Я упомянул, что русское военное общество не имело своего видного представителя. Таковым должен был бы быть .местный комендант, генерал Регекампф, бывший лет двадцать, если не больше, комендантом крепости. Но Регекампф, служивший долго в Павловском полку, попав на должность коменданта, по которой у него тогда не было почти никакого дела, совершенно замкнулся в семейной жизни, а семья его была чисто немецкая; он сам даже плохо говорил по-русски.
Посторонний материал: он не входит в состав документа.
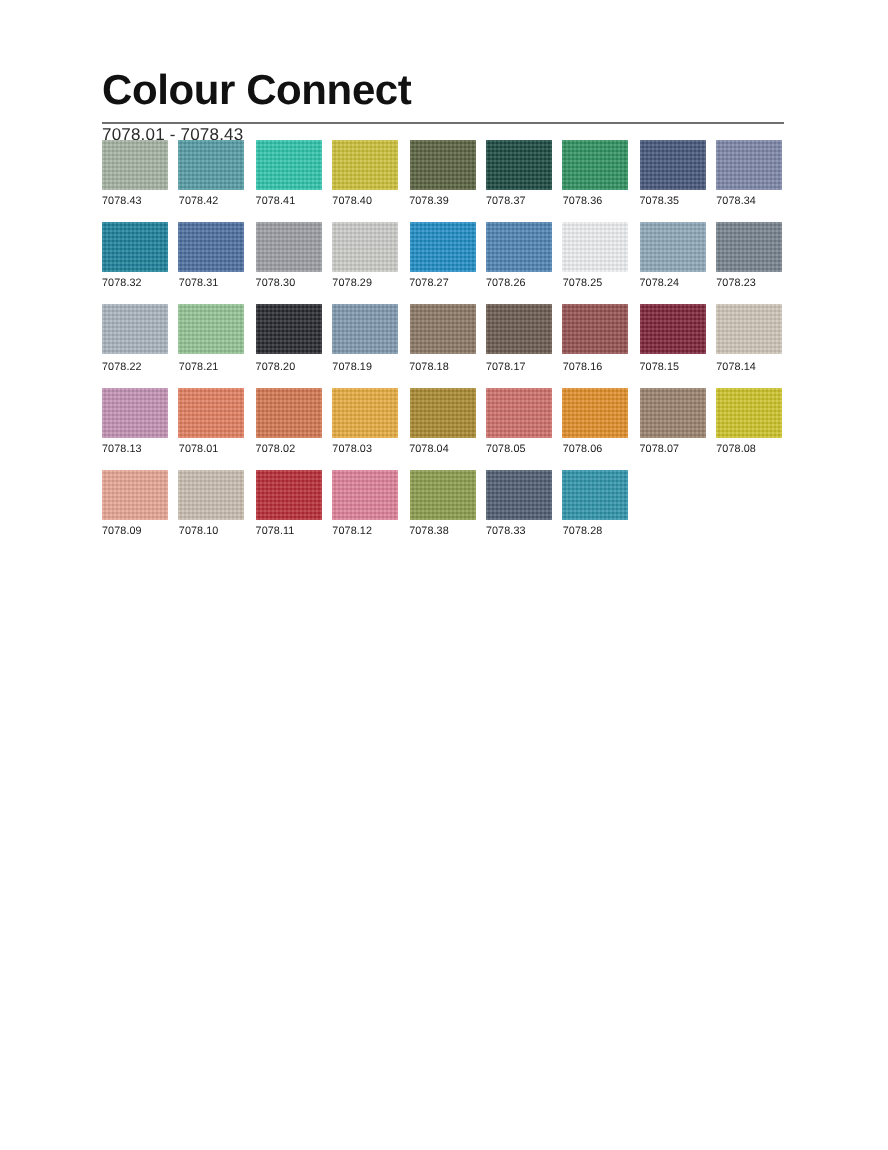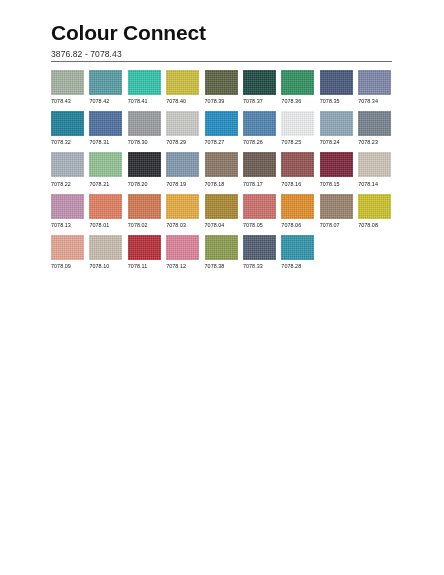"Colour Connect" .header { top: 22px -> 35px }
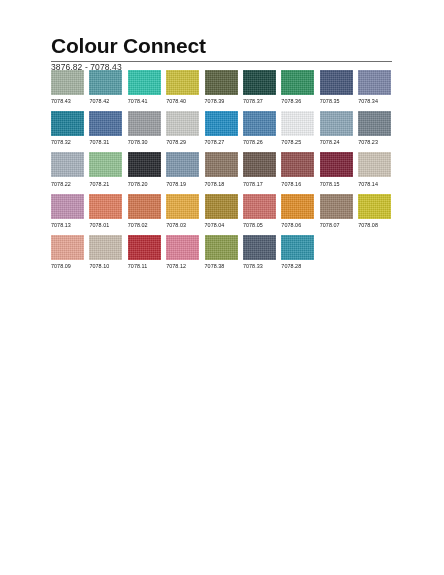"3876.82 - 7078.43" p.subtitle { text: 3876.82 -> 7078.01 }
С ним и его семьей наша семья очень подружилась. Генерал был чудесный, добрейший старик, доживший до глубокой старости на должности коменданта; он умер, кажется, в конце семидесятых годов и до самой своей смерти усердно навещал мою матушку, с которой любил беседовать о былых временах. Регекампф был вдовцом; у него были две дочери - старшая, Александрина, и младшая, имени которой не помню. Старшая была особенно дружна с моей сестрой Алекандриной, но через несколько лет после нашего приезда умерла. Вторая же, бывшая очень красивой и симпатичной, вышла замуж за чиновника местного городского управления Хуберга, впоследствии сенатора в Гельсингфорсе*.
При Регекампфе жили всегда одна или две его сестры, из них одна, Tante Emilie*, живая старушка, была первой моею учительницей арифметики, причем очень хвалила мои способности.
Другая близкая нам семья была жандармского майора Берга, женатого на сестре покойной жены Регекампфа. Семья эта была тоже чисто немецкой. Она была громадна, так как кроме родителей там было семь человек детей при нашем приезде, а потом, кажется, прибавилось еще**. Берг настроил целый квартал домов недалеко от нас, и мы часто навещали его семью.
В нашей семье язык был первоначально русский, и только родители между собою говорили по-немецки. С переездом в Выборг родители стали говорить по-немецки и с сестрами (брат уже осенью 1860 года был сдан в Финляндский кадетский корпус). Я один оставался представителем русского языка в семье, но слух мой привык к раздававшейся вокруг немецкой речи, и когда сестры тайком от родителей стали обучать меня немецкому языку, то уже через короткое время они могли (к какому-то празднику) сообщить родителям, что и я говорю по-немецки.
Вообще, сестры были первыми моими учительницами по азбуке, чтению и письму, географии и, может быть, еще по чему-либо. Только по математике они сами были слабы***, поэтому этой премудрости меня учила Tante Emilie.
Среди детских книг, сплошь немецких, которые мне удалось сохранить и которые я тщательно берегу теперь, есть одна (Hispania von Dielitz*) подаренная мне отцом на 30 августа 1862 года, - значит, я к тому времени уже состоял грамотным по-немецки. На рождество и 31 декабря 1863 года я получил еще две исторические книги от отца. В том же 1863 году я получил от сестры Александрины в награду за прилежание принадлежавшую ей книгу Buch der Reiten**. Из этих четырех книг, сохранившихся у меня, наибольшее впечатление на меня произвели Hispania и Buch der Reiten, которые я перечитывал много раз.